Sementara itu, Kasubdit IV Tipidter Direktorat Reserse Kriminal Khusus (Ditreskrimsus) Polda Sumbar AKBP David Harnedy Tampubolon mengatakan pengungkapan kasus ini berdasarkan informasi dari masyarakat tentang adanya penyimpanan minyak tanah tanpa izin usaha.
Dari laporan itu, Kapolda Sumbar Irjen Pol Toni Harmanto memerintahkan tim gabungan untuk melakukan penyelidikan terkait laporan tersebut.

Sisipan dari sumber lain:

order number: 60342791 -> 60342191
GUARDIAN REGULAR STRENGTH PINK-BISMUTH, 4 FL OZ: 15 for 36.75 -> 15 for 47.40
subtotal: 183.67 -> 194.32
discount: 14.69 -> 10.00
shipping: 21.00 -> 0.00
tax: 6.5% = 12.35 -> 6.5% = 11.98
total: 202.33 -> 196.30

Tim gabungan yang dipimpin Direktur Reserse Kriminal Khusus Polda Sumbar Kombes Pol Arly Jembar Jumhana itu langsung menuju lokasi yang merupakan kediaman tersangka.

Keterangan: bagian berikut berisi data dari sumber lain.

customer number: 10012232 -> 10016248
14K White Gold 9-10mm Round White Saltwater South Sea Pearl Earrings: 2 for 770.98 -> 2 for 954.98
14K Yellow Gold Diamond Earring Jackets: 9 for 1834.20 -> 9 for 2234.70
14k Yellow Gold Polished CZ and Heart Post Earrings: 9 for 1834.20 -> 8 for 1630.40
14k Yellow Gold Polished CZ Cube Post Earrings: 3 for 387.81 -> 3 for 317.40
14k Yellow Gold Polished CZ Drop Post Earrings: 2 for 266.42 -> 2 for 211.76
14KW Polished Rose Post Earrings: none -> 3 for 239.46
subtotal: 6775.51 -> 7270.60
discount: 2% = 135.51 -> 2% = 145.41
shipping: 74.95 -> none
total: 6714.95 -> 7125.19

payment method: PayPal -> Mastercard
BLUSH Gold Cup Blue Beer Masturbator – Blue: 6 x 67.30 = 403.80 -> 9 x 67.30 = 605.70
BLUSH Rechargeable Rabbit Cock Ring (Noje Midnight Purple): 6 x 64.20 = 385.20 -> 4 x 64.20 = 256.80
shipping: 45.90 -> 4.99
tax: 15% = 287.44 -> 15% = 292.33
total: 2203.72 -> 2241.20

"Saat mendatangi lokasi, polisi menemukan adanya kegiatan penyimpanan minyak tanah dan pengedaran tanpa izin usaha," kata dia.

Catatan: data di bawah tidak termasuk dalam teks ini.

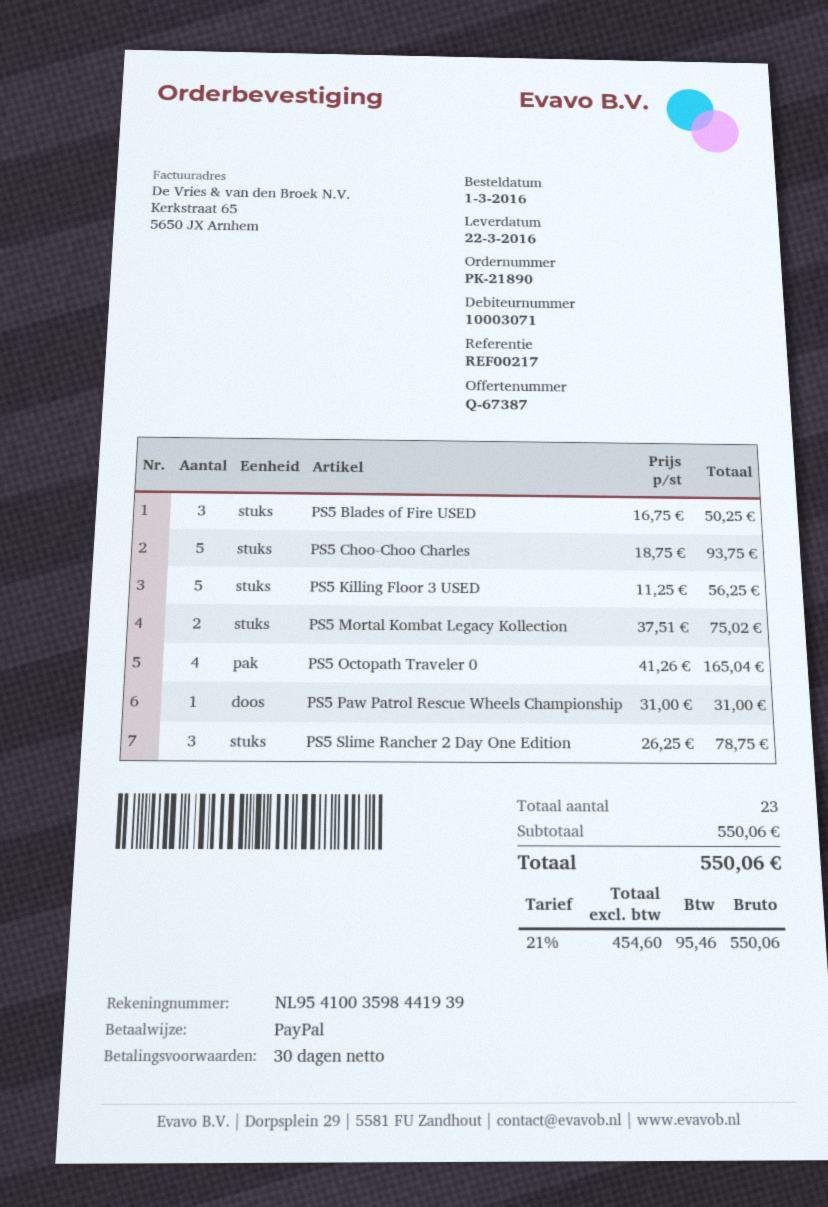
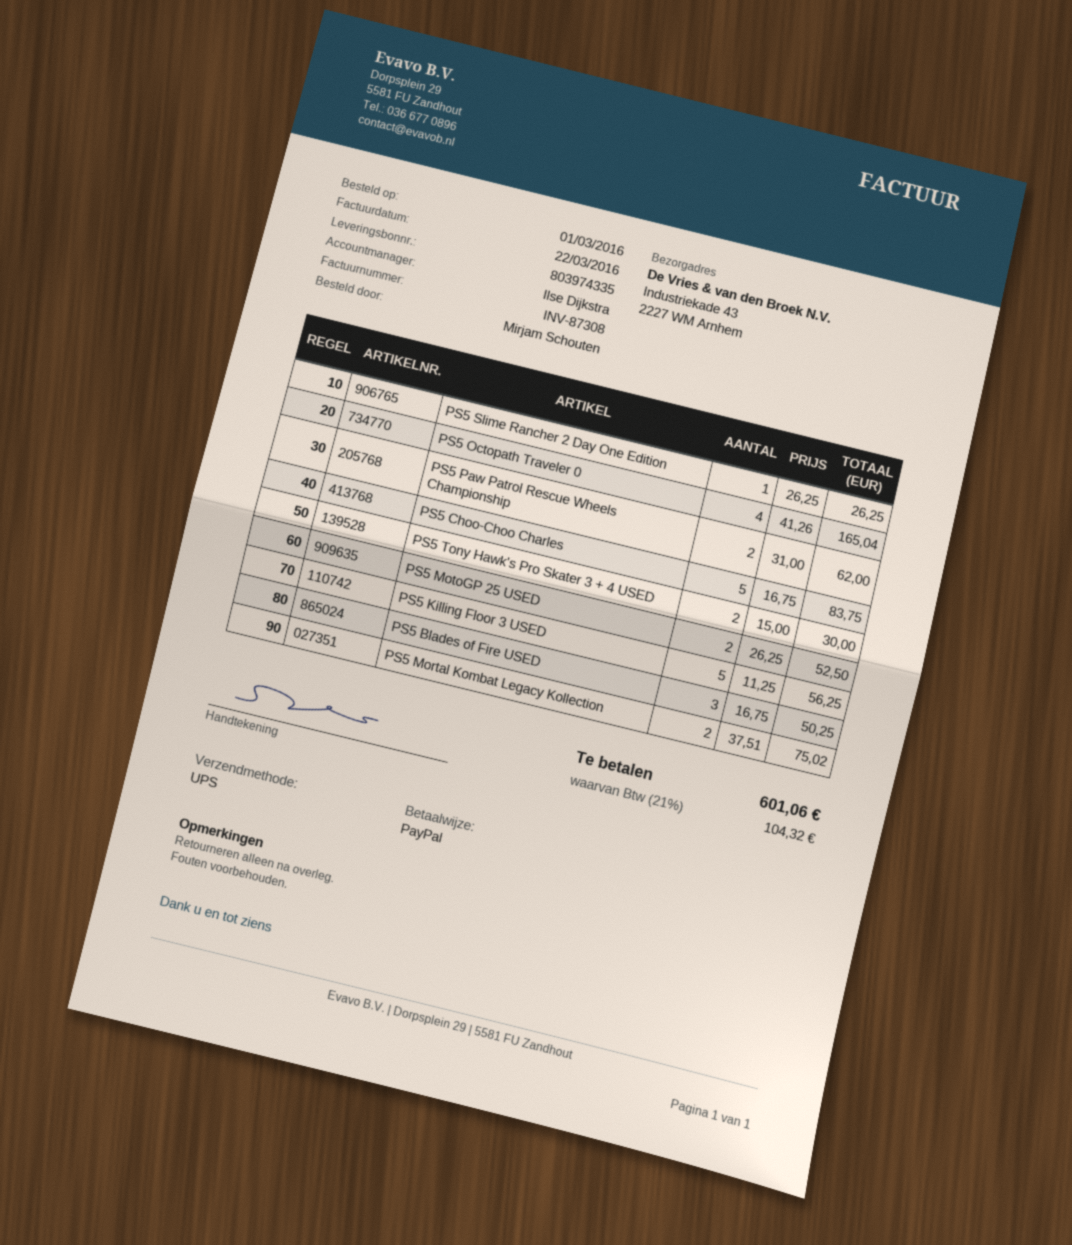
PS5 Choo-Choo Charles: 5 x 18.75 = 93.75 -> 5 x 16.75 = 83.75
PS5 Paw Patrol Rescue Wheels Championship: 1 x 31.00 = 31.00 -> 2 x 31.00 = 62.00
PS5 Slime Rancher 2 Day One Edition: 3 x 26.25 = 78.75 -> 1 x 26.25 = 26.25
PS5 Tony Hawk's Pro Skater 3 + 4 USED: none -> 2 x 15.00 = 30.00
PS5 MotoGP 25 USED: none -> 2 x 26.25 = 52.50
tax: 21% = 95.46 -> 21% = 104.32
total: 550.06 -> 601.06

"Minyak tanah yang didapat oleh tersangka dipasok dari Palembang, Sumatra Selatan. Dari hasil pemeriksaan, tersangka telah beroperasi selama tiga bulan terakhir," katanya.
Selain menangkap pelaku, polisi menyita barang bukti berupa mesin pompa, selang, sepeda motor, dan uang tunai sebesar Rp2,7 juta serta satu unit ponsel.